Cobb's ground-up individualism and tireless archive-truffling helped protect him from the sin of hindsight. Of course, history is by its nature an act of hindsight, of understanding, or understanding better, what was understood less well at the time, or of understanding again what has been temporarily forgotten. But the writing of history is always vulnerable to the contaminated now, to the knowledge of what has occurred between there and here. The Commune knew the Revolution but the Revolution couldn't imagine the Commune. This is obvious, but temptingly forgettable. Further, the Revolution may by its example and declarations have been partly responsible for a subsequent society in which the poor and disadvantaged were treated less badly; but the historian must discover and insist that during the Revolution itself the poor lived as poorly as they ever had, while the repressive Royalist legislation aimed at controlling them was not only not repealed, but vigorously enforced by their new masters. All that the common people got from the Revolution, in Cobb's view, was a brief glimpse of power—power never again experienced, for all the plausible hypocrisies of later forms of government.

Cobb's history is archival, discursive, buttonholing, undog matic, imaginatively sympathetic, incomplete, droll; sometimes chaotic, often manic, always pungently detailed. In
Classical Education
(1985) he describes watching a cinema newsreel about the assassination in Marseilles of King Alexander of Yugoslavia: “there was even a shot of the King, through the open rear door of the car—I think it was a Panhard-Levassor—lying on the floor.” “I think it was a Panhard-Levassor”: it is in such tangy asides— usually between dashes; he puts much, even semi-colons, inside his dashes—that the charm of Cobb's writing lies. His sentences, as miniatures of his overall narrative manner, often just grow and grow; though it is a Byronic rather than a Proustian extension, one of spurts and dashes, furiously alive, furiously observing. The historian as novelist? Up to a point. In
Paris and Elsewhere
Cobb proposes “the framework of a novel that has not been written and that I will not be likely to write.” It is set in Ixelles, one of the independent municipalities of Greater Brussels, between the mid-Forties and mid-Fifties. Cobb evokes with care and vigour the townscape and its socially stratified populace; he describes the inhabitants' various itineraries and jots down decorative street scenes; he remembers the changing quality of the light; he hints at death and murder and transformation. But he's right: he wouldn't ever have written this novel. The historian, especially of the Cobbian kind, is a sort of novelist, but one who instead of inventing plot and character is obliged to discover them; who instead of setting characters in motion against one another with some foreknowledge of their natures and destinies tries to guess at what often incoherent characters were up to amid a distraction of lies and suppressions. This may well be the harder kind of work, especially when the sought plot proves nugatory, fragmented, trampled into indetectability by previous searchers; or, when found, is unpleasing to the reader or even to the historian himself.

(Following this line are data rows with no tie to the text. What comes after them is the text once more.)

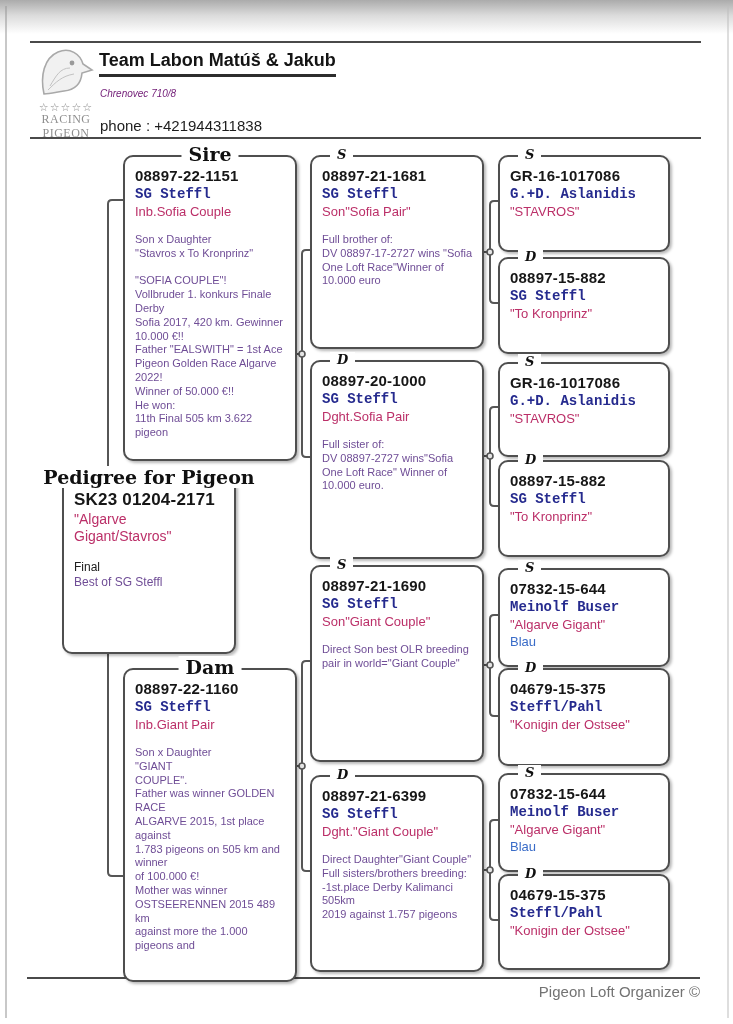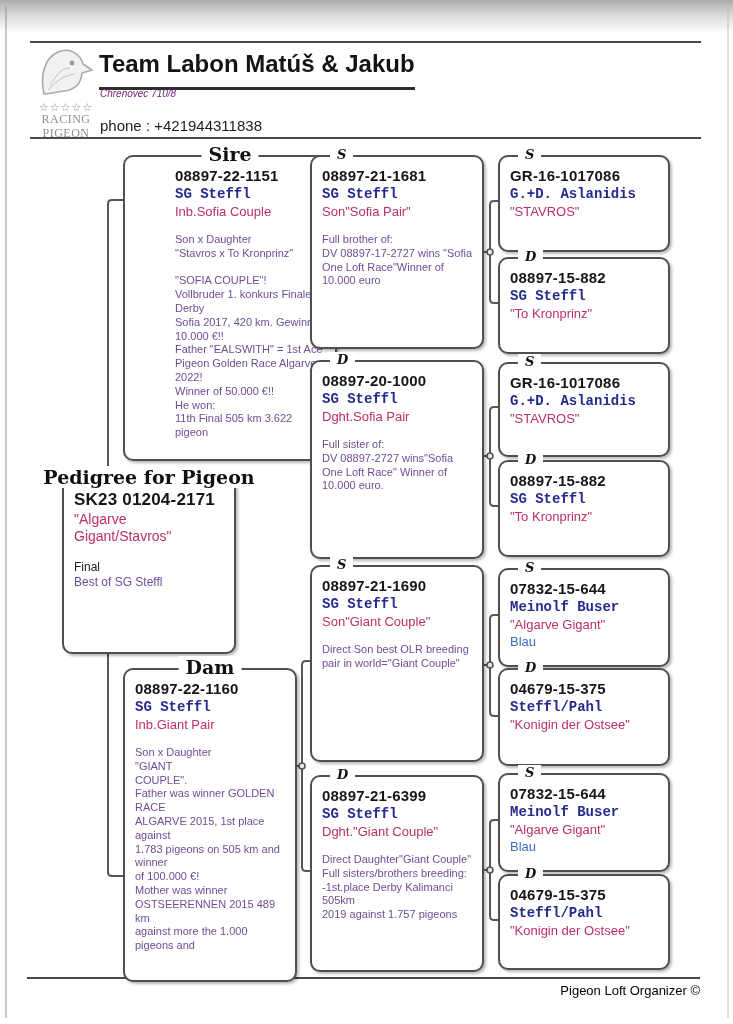"Team Labon Matúš & Jakub" .title { font-size: 24px -> 18px; padding-bottom: 9px -> 3px }
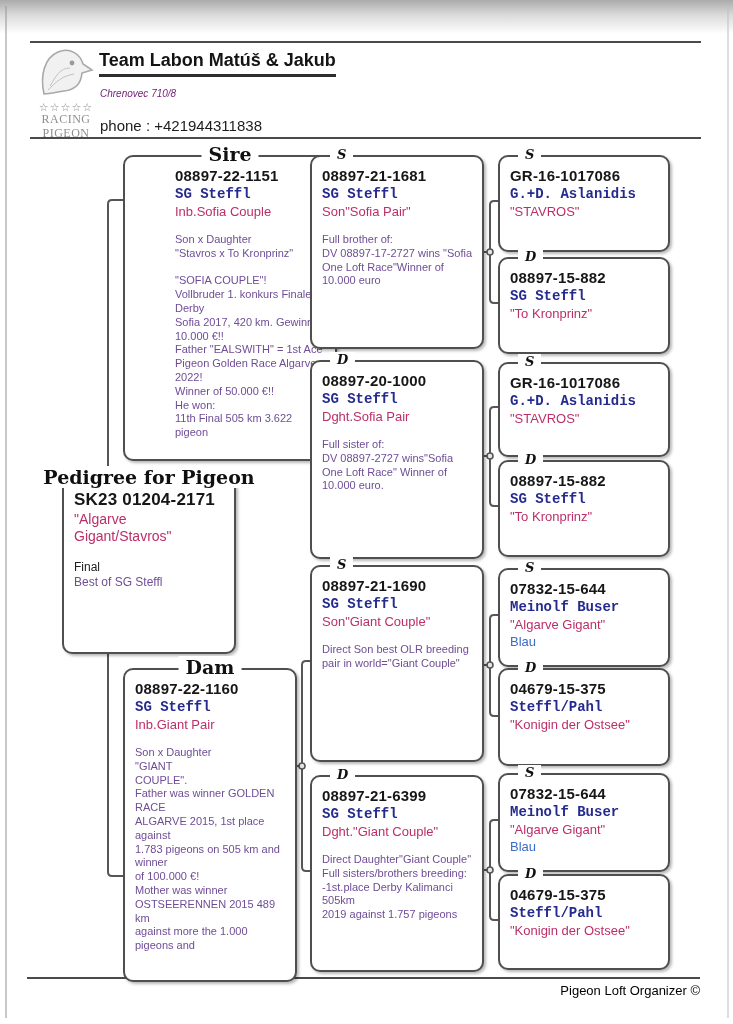"Sire" div.pbox { padding-left: 40px -> none }
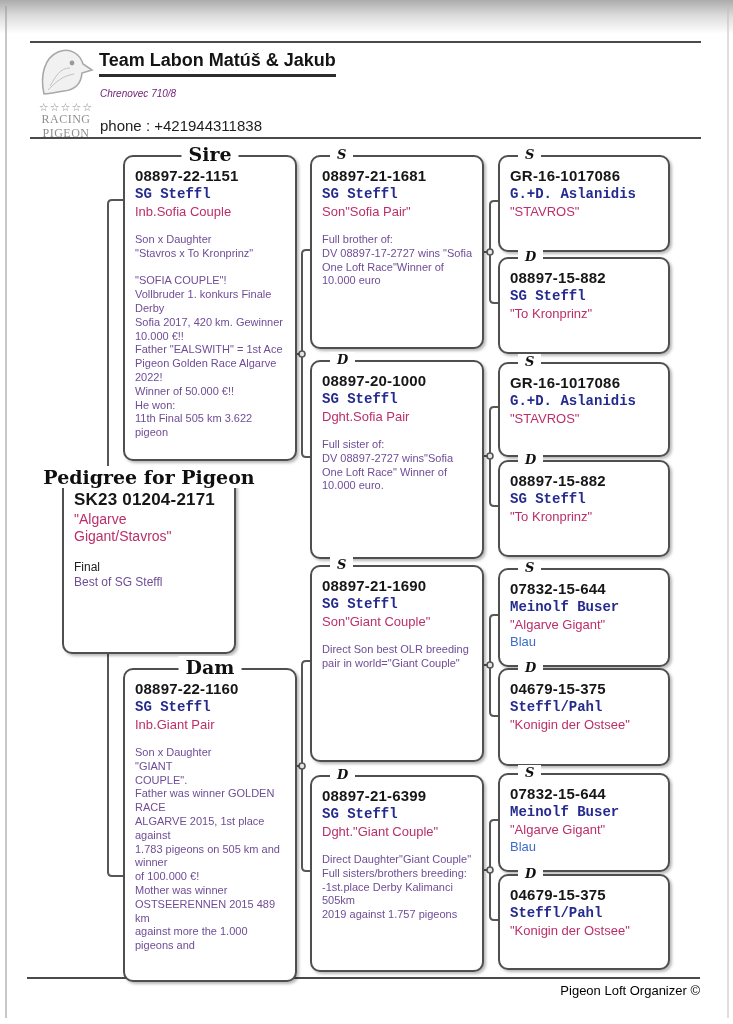"Pigeon Loft Organizer ©" .footer-credit { color: #000000 -> #737373; font-size: 13px -> 15px }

David Gilmour sees Cobb's career in terms of a curve, beginning with a long obscurity, as the provincial academic explored and relished his second identity. He attained general recognition only in the mid-Seventies, following his appointment as Professor of Modern History at Oxford. During this period France gave him the
Légion d'honneur;
literary editors sought his prose, and the radio his voice; one year he was a “controversial” chairman of the Booker Prize. (He was controversial mainly for remarking in his judicial speech that he'd never read Proust, an admission some thought a joke, and others deliberately pseudo-philistine. In fact, Proust wasn't his period, and Proust's personnel were hardly
petites gens.
It is the typical, conventional, popular novelist, the scourer of the streets and celebrator of the ordinary, who is of most use to such a historian. Cobb's taste was thus for Simenon, Pagnol, Cendrars, Queneau, René Fallet, Sue, MacOrlan, and Restif de la Bretonne.) Then, from the mid-Eighties, the curve descended, in a return to comparative obscurity, but now accompanied by illness and unhappiness. By the time of Cobb's death in 1996 the only historical work of his available in English was
The People's Armies
— ironically a translation by another hand.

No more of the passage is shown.